» **About this task**: From the first line to the last, copy the data exactly.

» **Data for processing**:
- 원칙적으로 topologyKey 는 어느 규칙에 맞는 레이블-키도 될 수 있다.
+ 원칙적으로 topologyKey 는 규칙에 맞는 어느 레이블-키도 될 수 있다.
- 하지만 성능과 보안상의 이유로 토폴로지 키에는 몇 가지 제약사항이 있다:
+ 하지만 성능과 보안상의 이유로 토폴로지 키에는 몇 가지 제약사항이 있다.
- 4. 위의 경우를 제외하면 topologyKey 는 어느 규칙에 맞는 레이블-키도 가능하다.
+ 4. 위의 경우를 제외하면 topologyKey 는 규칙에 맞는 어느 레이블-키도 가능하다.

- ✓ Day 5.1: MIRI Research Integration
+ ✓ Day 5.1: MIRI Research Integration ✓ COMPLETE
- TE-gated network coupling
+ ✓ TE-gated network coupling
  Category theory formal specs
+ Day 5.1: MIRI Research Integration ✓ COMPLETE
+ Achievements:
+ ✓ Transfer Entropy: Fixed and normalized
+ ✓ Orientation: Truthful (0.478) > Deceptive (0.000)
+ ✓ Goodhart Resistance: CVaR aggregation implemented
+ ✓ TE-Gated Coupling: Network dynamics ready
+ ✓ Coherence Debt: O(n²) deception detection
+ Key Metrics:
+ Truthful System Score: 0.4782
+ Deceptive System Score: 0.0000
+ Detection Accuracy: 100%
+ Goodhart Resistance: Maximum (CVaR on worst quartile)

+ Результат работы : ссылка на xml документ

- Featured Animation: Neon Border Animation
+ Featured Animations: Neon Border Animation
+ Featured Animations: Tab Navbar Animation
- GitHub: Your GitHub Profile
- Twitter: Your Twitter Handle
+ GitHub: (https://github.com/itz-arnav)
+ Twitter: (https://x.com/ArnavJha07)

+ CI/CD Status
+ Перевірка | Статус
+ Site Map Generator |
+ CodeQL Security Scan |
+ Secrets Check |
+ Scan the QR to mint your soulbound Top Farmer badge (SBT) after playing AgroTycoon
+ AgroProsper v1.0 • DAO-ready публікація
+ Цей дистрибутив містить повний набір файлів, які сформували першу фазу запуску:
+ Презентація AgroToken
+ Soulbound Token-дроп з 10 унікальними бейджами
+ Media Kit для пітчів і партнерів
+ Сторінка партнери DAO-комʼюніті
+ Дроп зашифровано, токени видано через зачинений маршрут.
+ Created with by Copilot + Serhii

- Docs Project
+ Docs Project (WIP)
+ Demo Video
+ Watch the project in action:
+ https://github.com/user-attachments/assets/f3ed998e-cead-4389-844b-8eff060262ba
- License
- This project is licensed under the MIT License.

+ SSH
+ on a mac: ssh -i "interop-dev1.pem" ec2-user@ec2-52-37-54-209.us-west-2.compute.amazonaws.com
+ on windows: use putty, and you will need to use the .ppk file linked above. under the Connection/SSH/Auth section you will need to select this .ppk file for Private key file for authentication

» **Result below**:
- 원칙적으로 topologyKey 는 어느 규칙에 맞는 레이블-키도 될 수 있다.
+ 원칙적으로 topologyKey 는 규칙에 맞는 어느 레이블-키도 될 수 있다.
- 하지만 성능과 보안상의 이유로 토폴로지 키에는 몇 가지 제약사항이 있다:
+ 하지만 성능과 보안상의 이유로 토폴로지 키에는 몇 가지 제약사항이 있다.
- 4. 위의 경우를 제외하면 topologyKey 는 어느 규칙에 맞는 레이블-키도 가능하다.
+ 4. 위의 경우를 제외하면 topologyKey 는 규칙에 맞는 어느 레이블-키도 가능하다.

- ✓ Day 5.1: MIRI Research Integration
+ ✓ Day 5.1: MIRI Research Integration ✓ COMPLETE
- TE-gated network coupling
+ ✓ TE-gated network coupling
  Category theory formal specs
+ Day 5.1: MIRI Research Integration ✓ COMPLETE
+ Achievements:
+ ✓ Transfer Entropy: Fixed and normalized
+ ✓ Orientation: Truthful (0.478) > Deceptive (0.000)
+ ✓ Goodhart Resistance: CVaR aggregation implemented
+ ✓ TE-Gated Coupling: Network dynamics ready
+ ✓ Coherence Debt: O(n²) deception detection
+ Key Metrics:
+ Truthful System Score: 0.4782
+ Deceptive System Score: 0.0000
+ Detection Accuracy: 100%
+ Goodhart Resistance: Maximum (CVaR on worst quartile)

+ Результат работы : ссылка на xml документ

- Featured Animation: Neon Border Animation
+ Featured Animations: Neon Border Animation
+ Featured Animations: Tab Navbar Animation
- GitHub: Your GitHub Profile
- Twitter: Your Twitter Handle
+ GitHub: (https://github.com/itz-arnav)
+ Twitter: (https://x.com/ArnavJha07)

+ CI/CD Status
+ Перевірка | Статус
+ Site Map Generator |
+ CodeQL Security Scan |
+ Secrets Check |
+ Scan the QR to mint your soulbound Top Farmer badge (SBT) after playing AgroTycoon
+ AgroProsper v1.0 • DAO-ready публікація
+ Цей дистрибутив містить повний набір файлів, які сформували першу фазу запуску:
+ Презентація AgroToken
+ Soulbound Token-дроп з 10 унікальними бейджами
+ Media Kit для пітчів і партнерів
+ Сторінка партнери DAO-комʼюніті
+ Дроп зашифровано, токени видано через зачинений маршрут.
+ Created with by Copilot + Serhii

- Docs Project
+ Docs Project (WIP)
+ Demo Video
+ Watch the project in action:
+ https://github.com/user-attachments/assets/f3ed998e-cead-4389-844b-8eff060262ba
- License
- This project is licensed under the MIT License.

+ SSH
+ on a mac: ssh -i "interop-dev1.pem" ec2-user@ec2-52-37-54-209.us-west-2.compute.amazonaws.com
+ on windows: use putty, and you will need to use the .ppk file linked above. under the Connection/SSH/Auth section you will need to select this .ppk file for Private key file for authentication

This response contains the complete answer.